**Provided records:**
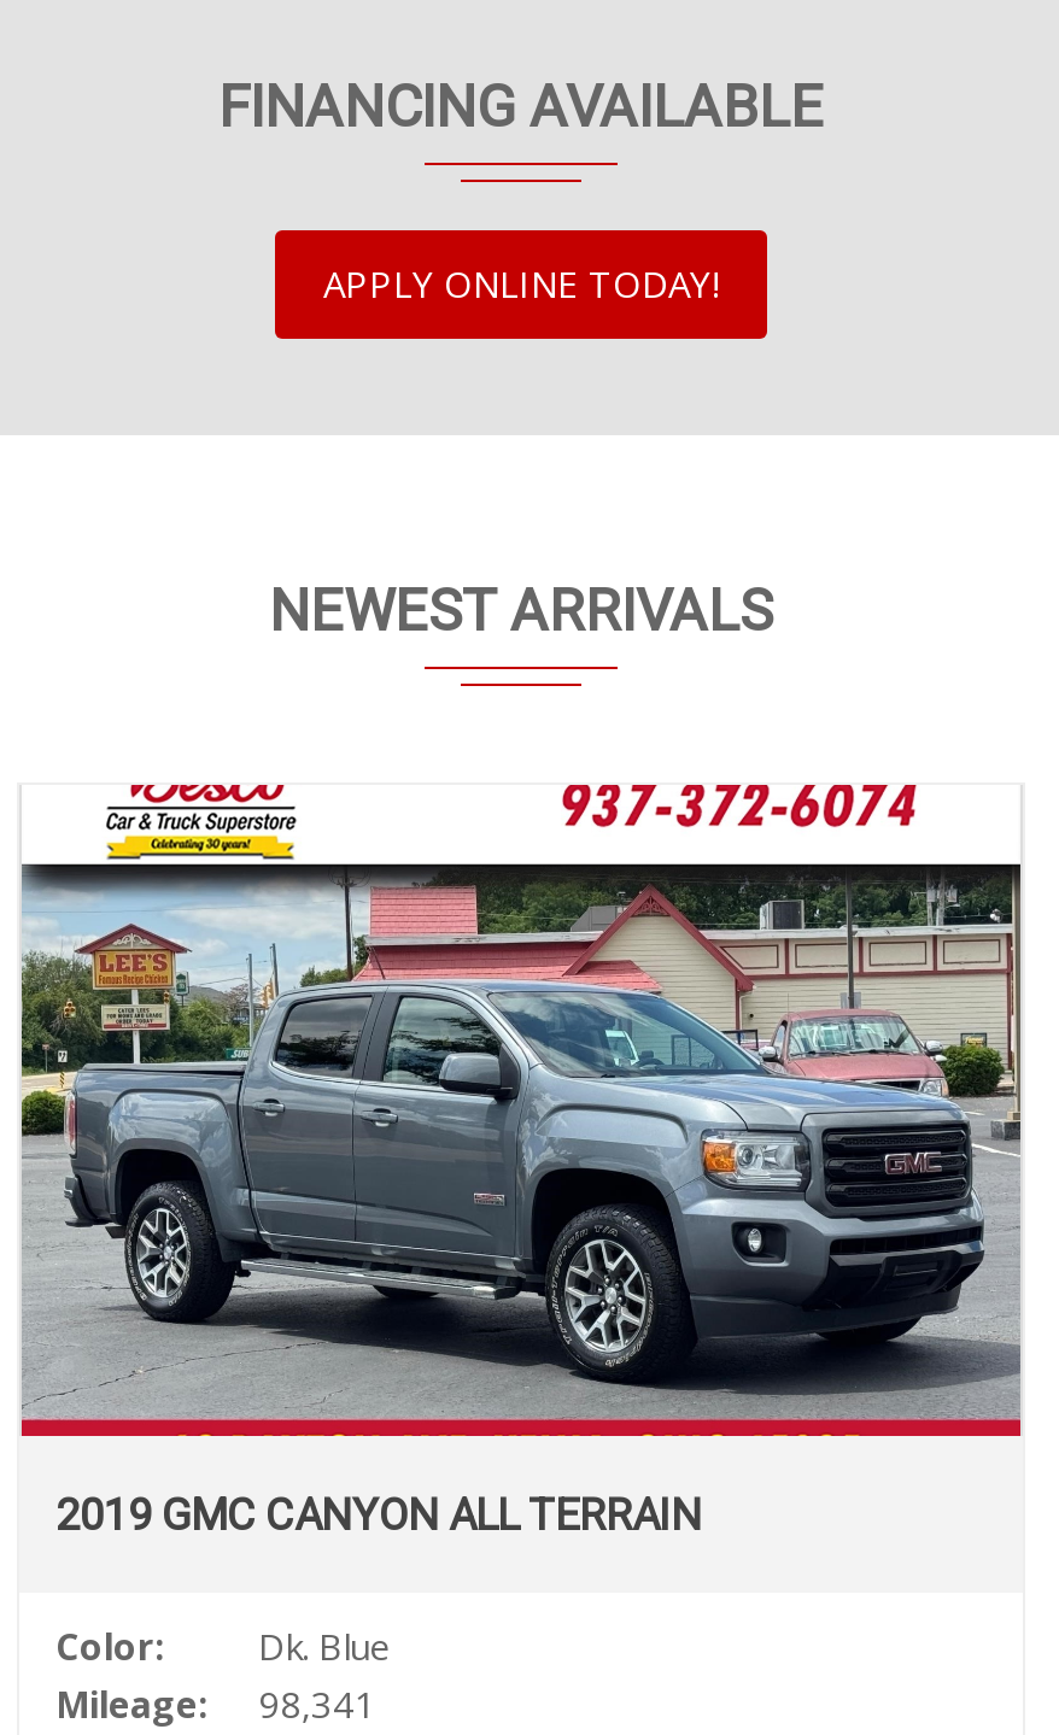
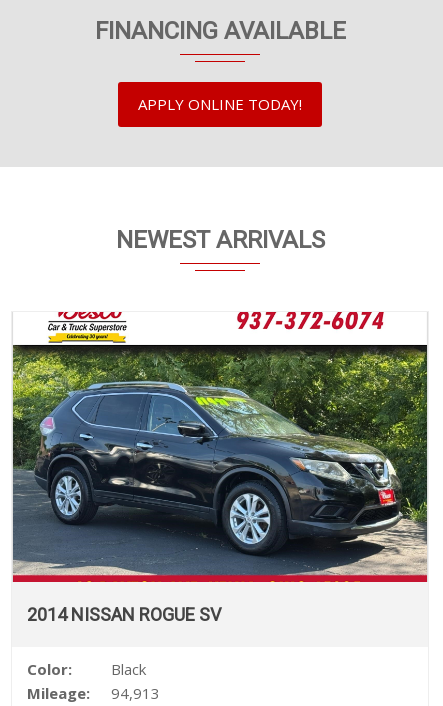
[22,869,1023,1541] [image] | 2019 GMC CANYON ALL TERRAIN -> [12,346,427,625] [image] | 2014 NISSAN ROGUE SV
[258,1623,391,1671] Dk. Blue -> [111,659,146,679] Black
[55,1681,376,1729] Mileage: 98,341 -> [27,683,160,703] Mileage: 94,913

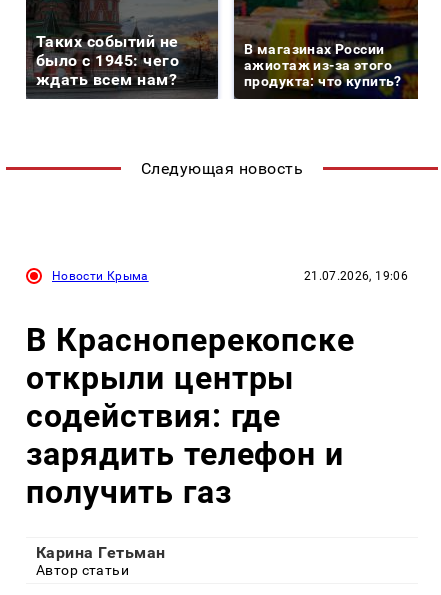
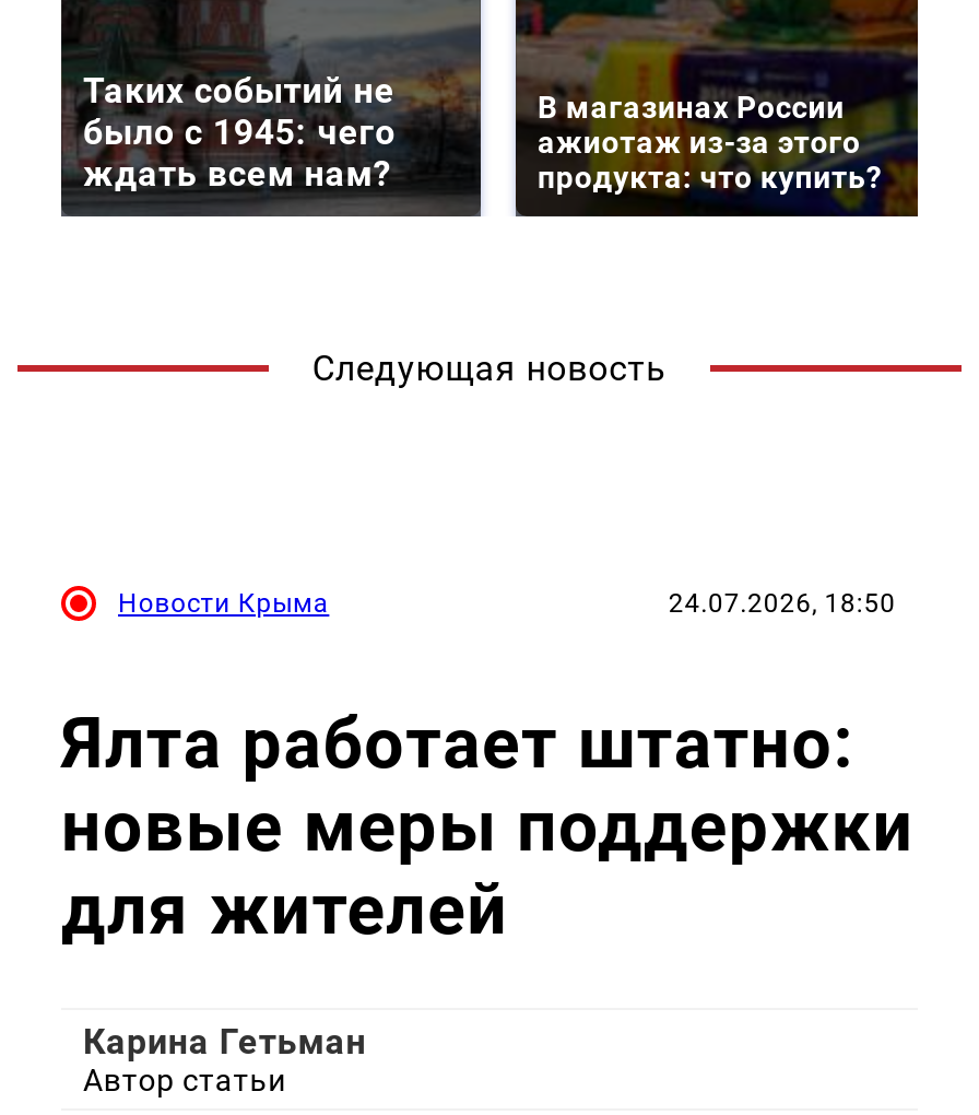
[304,269,408,283] 21.07.2026, 19:06 -> [668,588,896,619] 24.07.2026, 18:50
[26,321,355,511] В Красноперекопске | открыли центры | содействия: где | зарядить телефон и | получить газ -> [61,701,914,950] Ялта работает штатно: | новые меры поддержки | для жителей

**Work order:** The line containing "[304,269,408,283] 21.07.2026, 19:06" and all lines after it, to the end of the records, are to be output exactly and alone.

**Answer below:**
[304,269,408,283] 21.07.2026, 19:06 -> [668,588,896,619] 24.07.2026, 18:50
[26,321,355,511] В Красноперекопске | открыли центры | содействия: где | зарядить телефон и | получить газ -> [61,701,914,950] Ялта работает штатно: | новые меры поддержки | для жителей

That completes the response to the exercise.